9 Homeopathic Treatments For Alopecia Areata
Hair loss can be stressful, but you don’t have to use chemicals like minoxidil. Reach for peppermint, lavender, and Japanese Cypress essential oils instead. These remedies will encourage hair growth by keeping your hair follicles healthy. You can also stop the activity of 5-alpha reductase, an enzyme linked to hair loss. Propolis, pumpkin seed oil, saw palmetto, ginseng, and green tea have plant chemicals that can do just that. Anti-inflammatory treatments, like taramira oil and ginseng, can also treat hair loss.
Dealing with hair loss can be stressful. Your locks are a big part of who you are! And if you have alopecia areata, you’re probably looking for a cure.
As an autoimmune condition, alopecia areata makes hair fall out in round patches. It mostly affects the scalp but can happen on other body parts too.
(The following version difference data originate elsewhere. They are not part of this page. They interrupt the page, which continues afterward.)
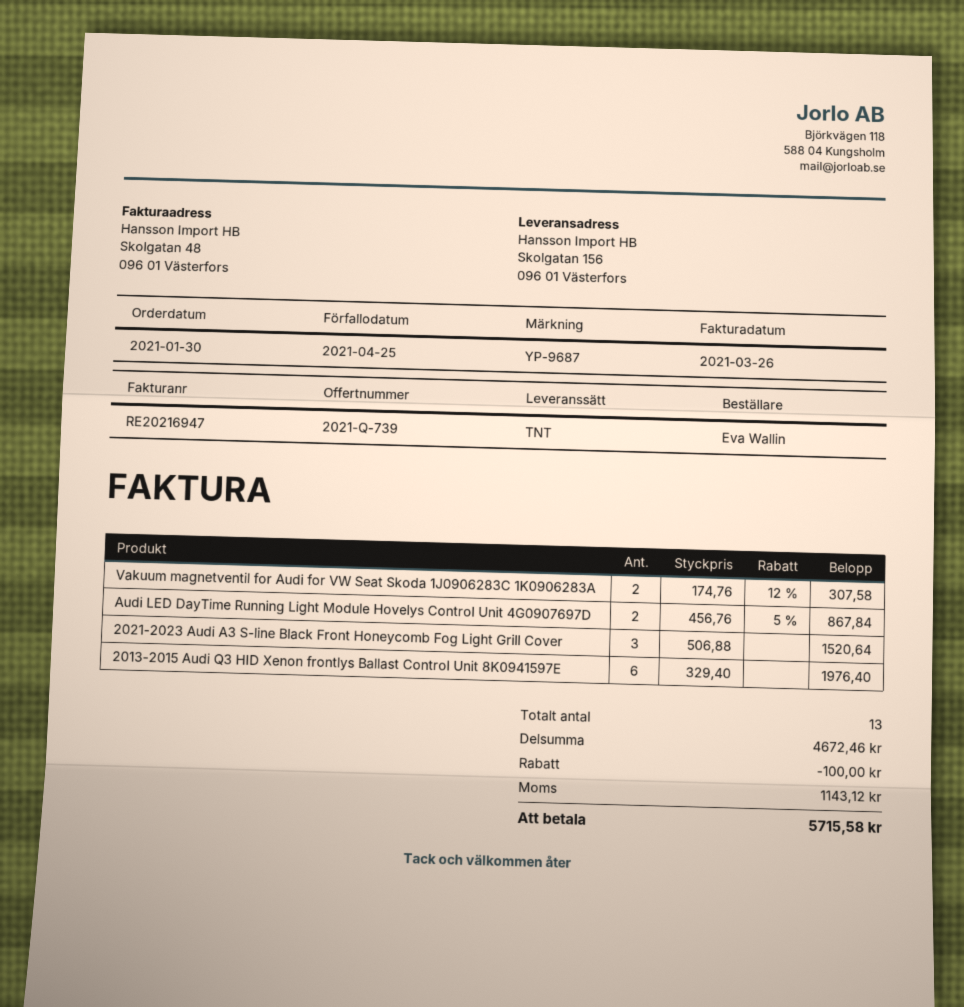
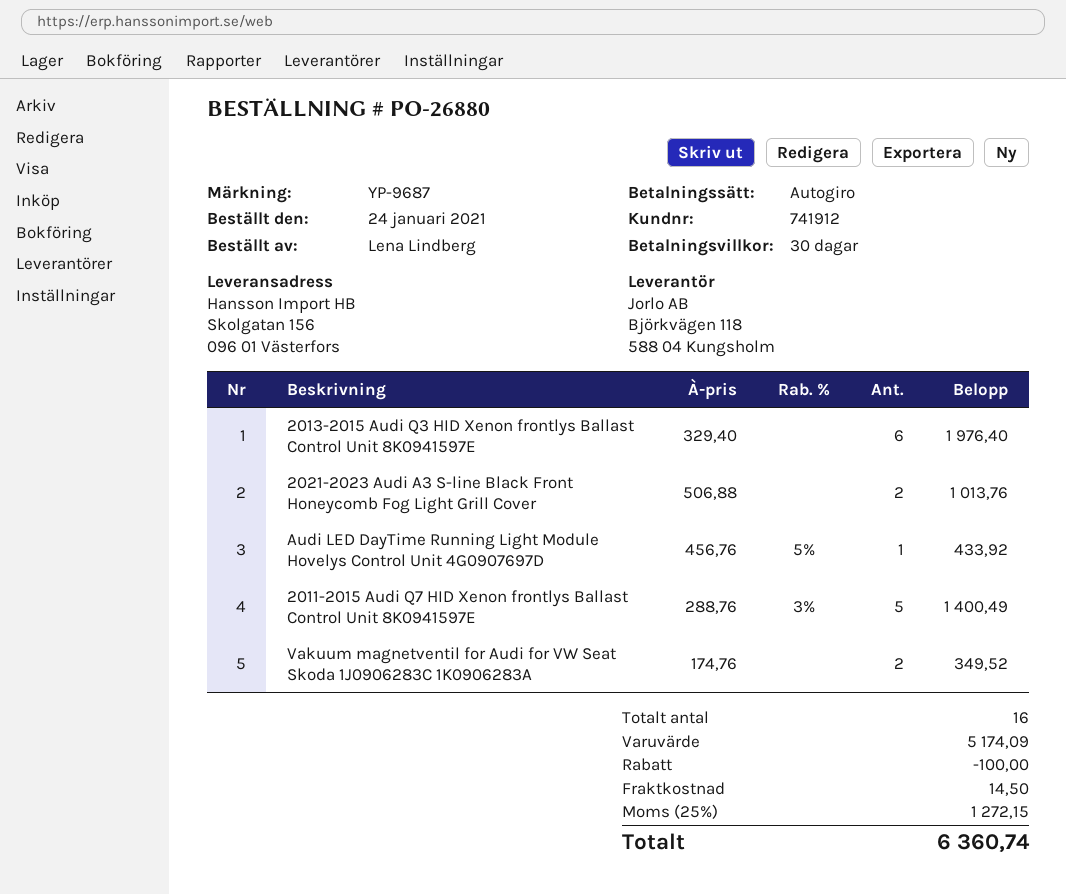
order date: 2021-01-30 -> 2021-01-24
ordered by: Eva Wallin -> Lena Lindberg
Vakuum magnetventil for Audi for VW Seat Skoda 1J0906283C 1K0906283A: 2 x 174.76 - 12% = 307.58 -> 2 x 174.76 = 349.52
Audi LED DayTime Running Light Module Hovelys Control Unit 4G0907697D: 2 x 456.76 - 5% = 867.84 -> 1 x 456.76 - 5% = 433.92
2021-2023 Audi A3 S-line Black Front Honeycomb Fog Light Grill Cover: 3 x 506.88 = 1520.64 -> 2 x 506.88 = 1013.76
2011-2015 Audi Q7 HID Xenon frontlys Ballast Control Unit 8K0941597E: none -> 5 x 288.76 - 3% = 1400.49
total quantity: 13 -> 16
subtotal: 4672.46 -> 5174.09
shipping: none -> 14.50
tax: 1143.12 -> 1272.15
total: 5715.58 -> 6360.74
The hair can grow back, but it usually falls out again. Men, women, and children can all develop alopecia areata.1
A drug called minoxidil can treat hair loss. It’s the main ingredient in products like Rogaine, but it can cause itching and scaly skin.2
Instead of using chemicals, use these nine homeopathic remedies for alopecia.
1. Peppermint Essential Oil
Peppermint oil can do more than just treat nausea. It doubles as a homeopathic remedy for hair loss, but doesn’t have the toxic effects of minoxidil.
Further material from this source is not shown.